[Vidéos]: Changement de cadre
Cela fait cinq ans que le Musée national d'histoire et d'art était partiellement fermé suite à une grosse secousse dans le quartier qui avait endommagé les maisons Wiltheim. Pour sa réouverture ce week-end, il nous réserve quelques surprises. Et notamment la place offerte à l'art contemporain luxembourgeois.
Un nouvel agencement des salles. © PHOTO: Tom Lucas
Par Marie-Laure Rolland
Les projecteurs sont braqués durant tout le week-end sur le Fëschmaart. Le Musée national d'histoire et d'art (MNHA) dévoile enfin au public ses nouveaux espaces d'exposition. Grâce aux travaux de rénovation qui s'achèvent dans les anciennes maisons Wiltheim, le musée gagne près de 2.000 mètres carrés de surface utile.
Mais plus généralement, c'est toute la conception du musée qui a été repensée pour rendre celui-ci plus accessible au public. Signe de cette ouverture: l'accès à l'exposition permanente est désormais gratuit. Une première au Luxembourg.
Réactions positives des premiers visiteurs
Cela fait plus de cinq ans que les trois maisons Wiltheim – qui font face au bâtiment central du musée et abritent l'exposition sur les Arts décoratifs et populaires – étaient fermées. Une décision prise après la grosse secousse qui a ébranlé le quartier à l'époque et menacé la structure de ces maisons patriciennes datant des XVIe et XVIIe siècles. Des experts en bâtiment ont été mandatés. Leur verdict: une rénovation en profondeur était souhaitable. Du coup, l'idée a été lancée du côté de la direction du MNHA de ne pas se contenter de consolider la structure et de reboucher les plâtres. C'est tout le parcours muséographique qui a été repensé.

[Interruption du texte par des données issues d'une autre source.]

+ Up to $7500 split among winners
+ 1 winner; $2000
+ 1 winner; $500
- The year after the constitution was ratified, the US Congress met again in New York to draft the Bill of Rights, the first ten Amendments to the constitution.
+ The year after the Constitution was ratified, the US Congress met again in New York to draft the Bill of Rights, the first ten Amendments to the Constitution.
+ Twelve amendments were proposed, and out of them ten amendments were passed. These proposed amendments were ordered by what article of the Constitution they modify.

Le Luxembourg pour les nuls
Passé le hall d'accueil du MNHA, le visiteur emprunte une passerelle qui le conduit vers le niveau 1 du bâtiment central. Il peut découvrir là un «prologue» qui offre quelques informations clés sur deux sujets: l'histoire du pays et celle du musée depuis l'indépendance de 1839.

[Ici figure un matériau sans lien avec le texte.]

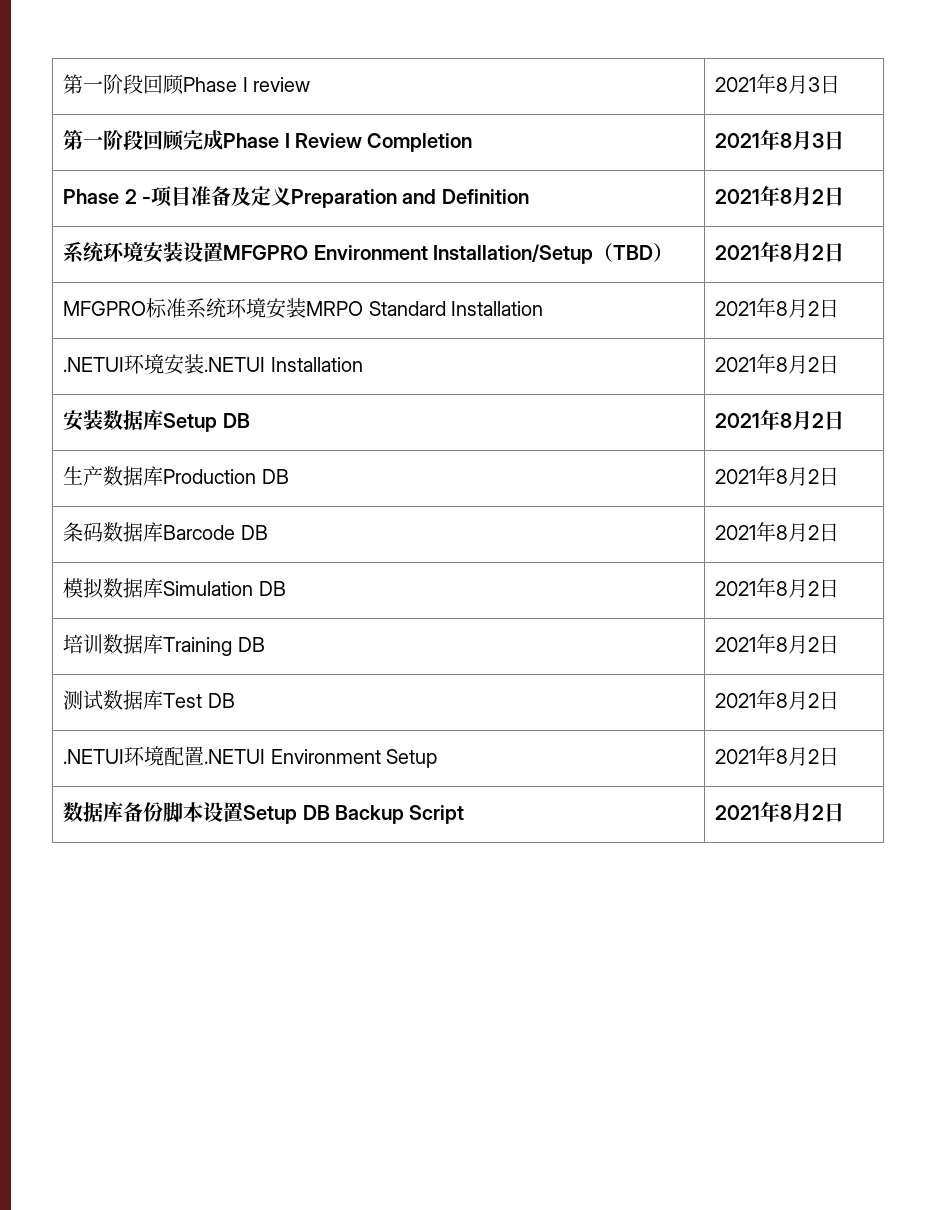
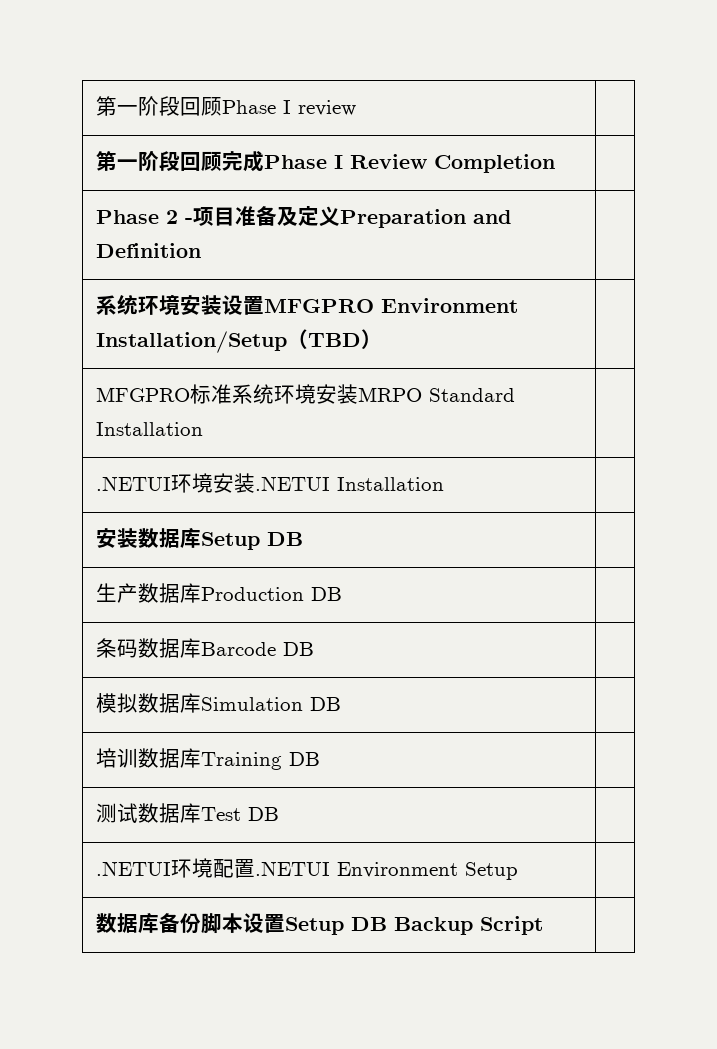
- 第一阶段回顾Phase I review | 2021年8月3日
+ 第一阶段回顾Phase I review |
- 第一阶段回顾完成Phase I Review Completion | 2021年8月3日
+ 第一阶段回顾完成Phase I Review Completion |
- Phase 2 -项目准备及定义Preparation and Definition | 2021年8月2日
+ Phase 2 -项目准备及定义Preparation and Definition |
- 系统环境安装设置MFGPRO Environment Installation/Setup（TBD） | 2021年8月2日
+ 系统环境安装设置MFGPRO Environment Installation/Setup（TBD） |
- MFGPRO标准系统环境安装MRPO Standard Installation | 2021年8月2日
+ MFGPRO标准系统环境安装MRPO Standard Installation |
- .NETUI环境安装.NETUI Installation | 2021年8月2日
+ .NETUI环境安装.NETUI Installation |
- 安装数据库Setup DB | 2021年8月2日
+ 安装数据库Setup DB |
- 生产数据库Production DB | 2021年8月2日
+ 生产数据库Production DB |
- 条码数据库Barcode DB | 2021年8月2日
+ 条码数据库Barcode DB |
- 模拟数据库Simulation DB | 2021年8月2日
+ 模拟数据库Simulation DB |
- 培训数据库Training DB | 2021年8月2日
+ 培训数据库Training DB |
- 测试数据库Test DB | 2021年8月2日
+ 测试数据库Test DB |
- .NETUI环境配置.NETUI Environment Setup | 2021年8月2日
+ .NETUI环境配置.NETUI Environment Setup |
- 数据库备份脚本设置Setup DB Backup Script | 2021年8月2日
+ 数据库备份脚本设置Setup DB Backup Script |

Le directeur du MNHA Pol Polfer: un chantier de longue haleine
Nouveauté: l'affichage est désormais en trois langues (français, allemand, anglais). Comme l'explique le directeur du musée, Michel Polfer, «nous constatons que beaucoup d'étrangers viennent ici avec de fausses idées stéréotypées. Par exemple, ils pensent que la richesse du musée est en adéquation avec le PIB/habitant, ou encore que la monarchie luxembourgeoise est l'une des plus anciennes d'Europe. Ils s'attendent donc à des collections somptueuses. Le prologue permet d'expliquer brièvement l'histoire du pays, de 1839 à nos jours, et parallèlement celle de nos collections». Inutile de dire que le public autochtone pourra tout aussi utilement se rafraîchir la mémoire.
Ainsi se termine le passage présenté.